Shown above is a preliminary diagram – a “footprint”– of the proposed Wallace State Oneonta Campus Center. It would sit on the property now occupied by the Oneonta Public Library. According to this plan, the existing library would be demolished to make way for a 50,000-square-foot, two-story structure that would occupy a major part of the acre-plus lot. As proposed, the building will house a new library, incorporating, enlarging, and enhancing it as a part of the building’s college campus/ business incubator/public library and other multi-use functions. Careful thought is being given to providing adequate parking to a complex of this size. A central consideration in the choice of location, according to Oneonta city manager Ed Lowe, is the economic affect the campus will have on downtown development and its merchant community as students and others flow to it and through it daily.

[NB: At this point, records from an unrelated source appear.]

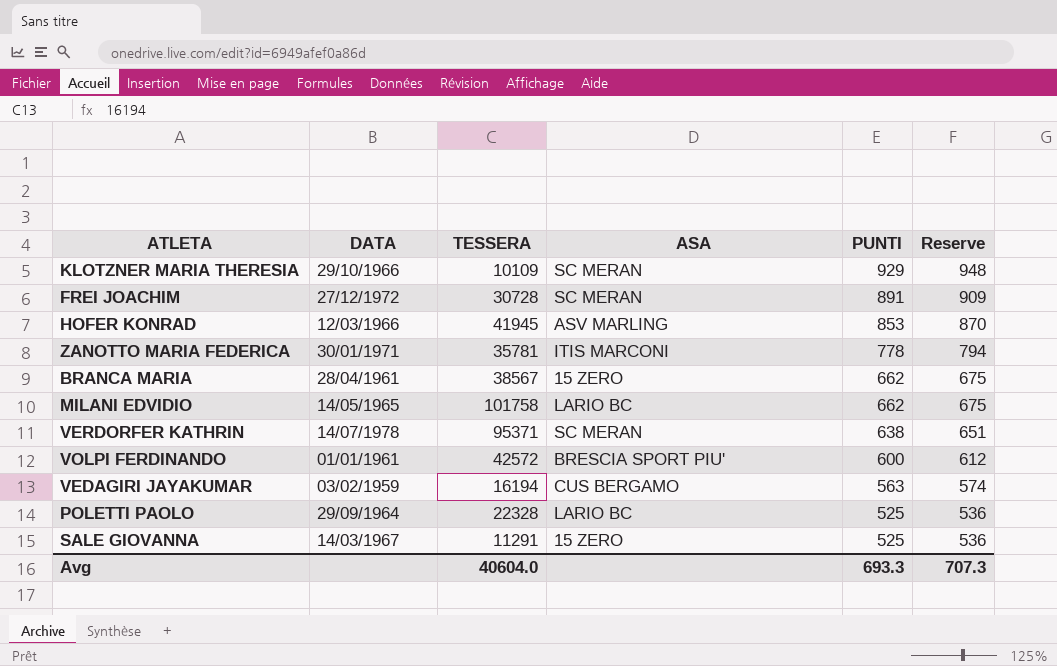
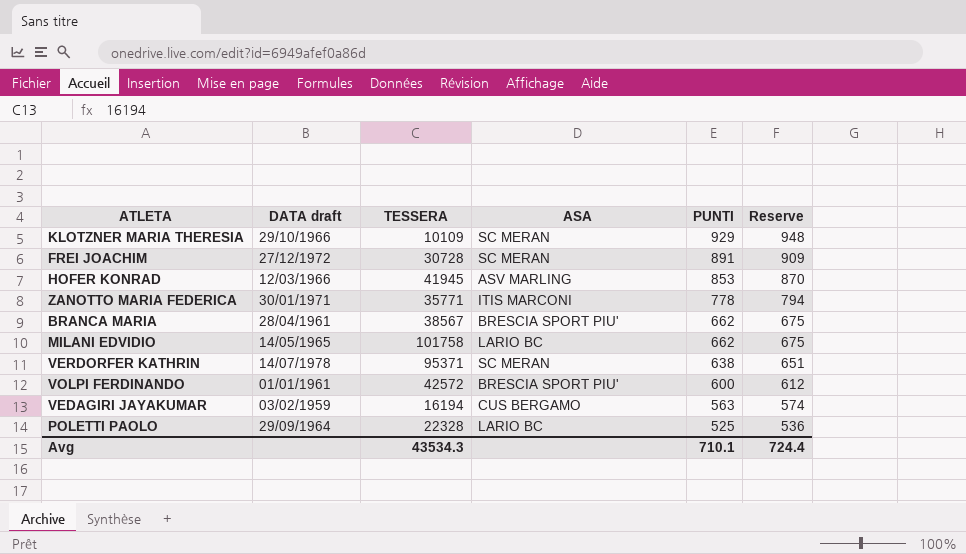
column name: DATA -> DATA draft
row SALE GIOVANNA: 14/03/1967 | 11291 | 15 ZERO | 525 | 536 -> none
ZANOTTO MARIA FEDERICA | TESSERA: 35781 -> 35771
BRANCA MARIA | ASA: 15 ZERO -> BRESCIA SPORT PIU'
Avg | TESSERA: 40604.0 -> 43534.3
Avg | PUNTI: 693.3 -> 710.1
Avg | Reserve: 707.3 -> 724.4

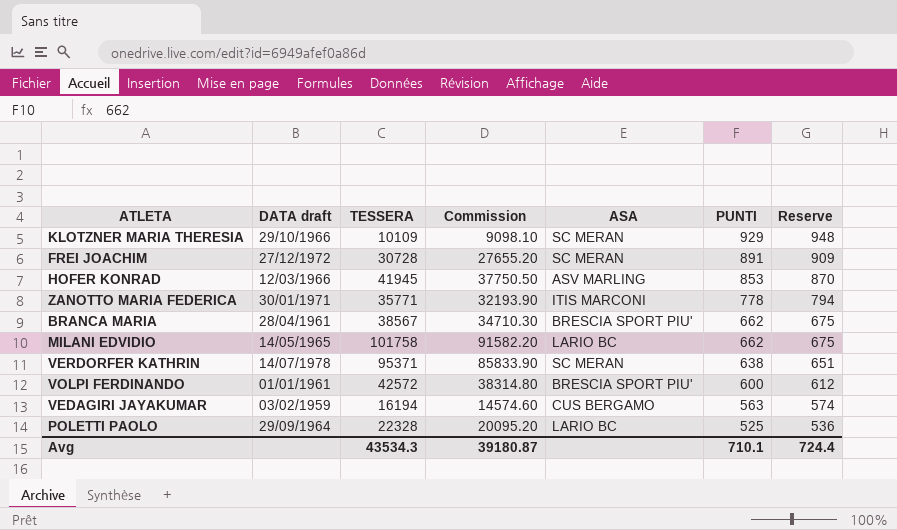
column Commission | formula: none -> [TESSERA] * 0.9

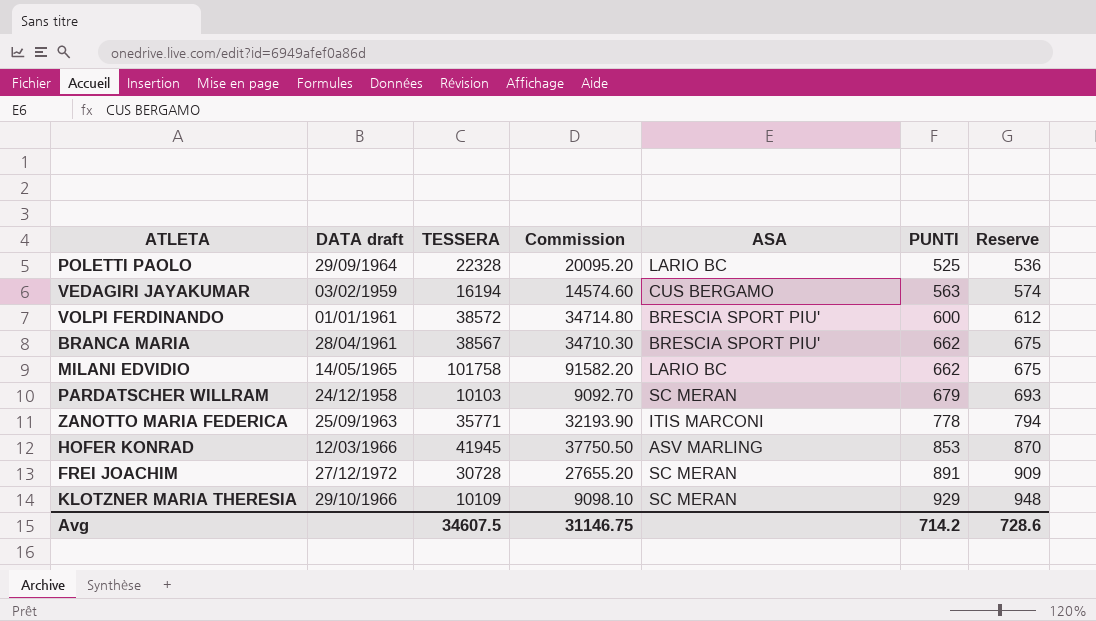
row order: PUNTI descending -> PUNTI ascending
row VERDORFER KATHRIN: 14/07/1978 | 95371 | 85833.90 | SC MERAN | 638 | 651 -> none
VOLPI FERDINANDO | TESSERA: 42572 -> 38572
VOLPI FERDINANDO | Commission: 38314.80 -> 34714.80
row PARDATSCHER WILLRAM: none -> 24/12/1958 | 10103 | 9092.70 | SC MERAN | 679 | 693
ZANOTTO MARIA FEDERICA | DATA draft: 30/01/1971 -> 25/09/1963
Avg | TESSERA: 43534.3 -> 34607.5
Avg | Commission: 39180.87 -> 31146.75
Avg | PUNTI: 710.1 -> 714.2
Avg | Reserve: 724.4 -> 728.6

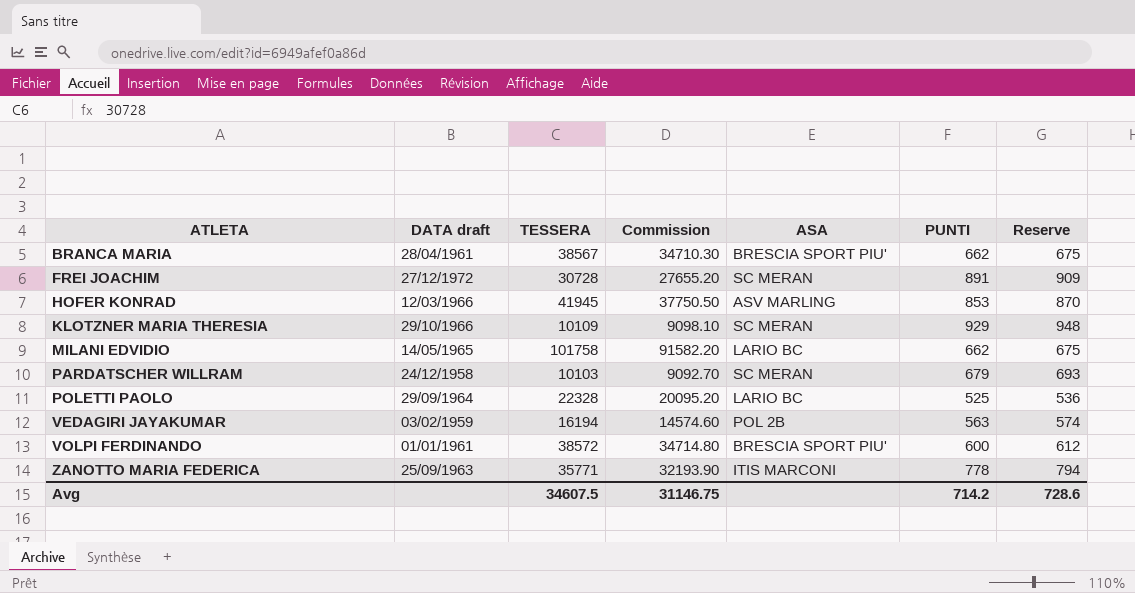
row order: PUNTI ascending -> ATLETA ascending
VEDAGIRI JAYAKUMAR | ASA: CUS BERGAMO -> POL 2B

Lowe said that in addition to preliminary architectural drawings and designs, planning is going forward to determine how to structure financing to bring the project to fruition.

We’re reviewing our existing bond situation to determine where we stand relative to what we have to do. At the end of the day, we’ll have to do a bond issue to make this all come together,” Lowe said. He noted that the project will entail seeking funds from federal, state, and local sources, including grants and participation by partners including the county, the economic development community, the financial sector, Wallace State itself, and private sources yet to be identified. Although he did not name names, he indicated some partners are already on board, though no one is totalling up pledges yet (unless he is).

“I want the community to understand what kind of a commitment this is for the community,” Lowe said.“It’s too soon to project a cost based on the preliminary work done so far, but other projects similar to this I’d say have been in the $5 million range. Of course there are some things we can do to mitigate that – in-kind work and use of our own labor, and at some point as we move further along into plans and specifications, we’ll know exactly what we’ve got to do.”

Lowe added that in the not-too-distant future, the city will schedule a public meeting to solicit citizen feedback on the project when further plans, details, and visual representations are available.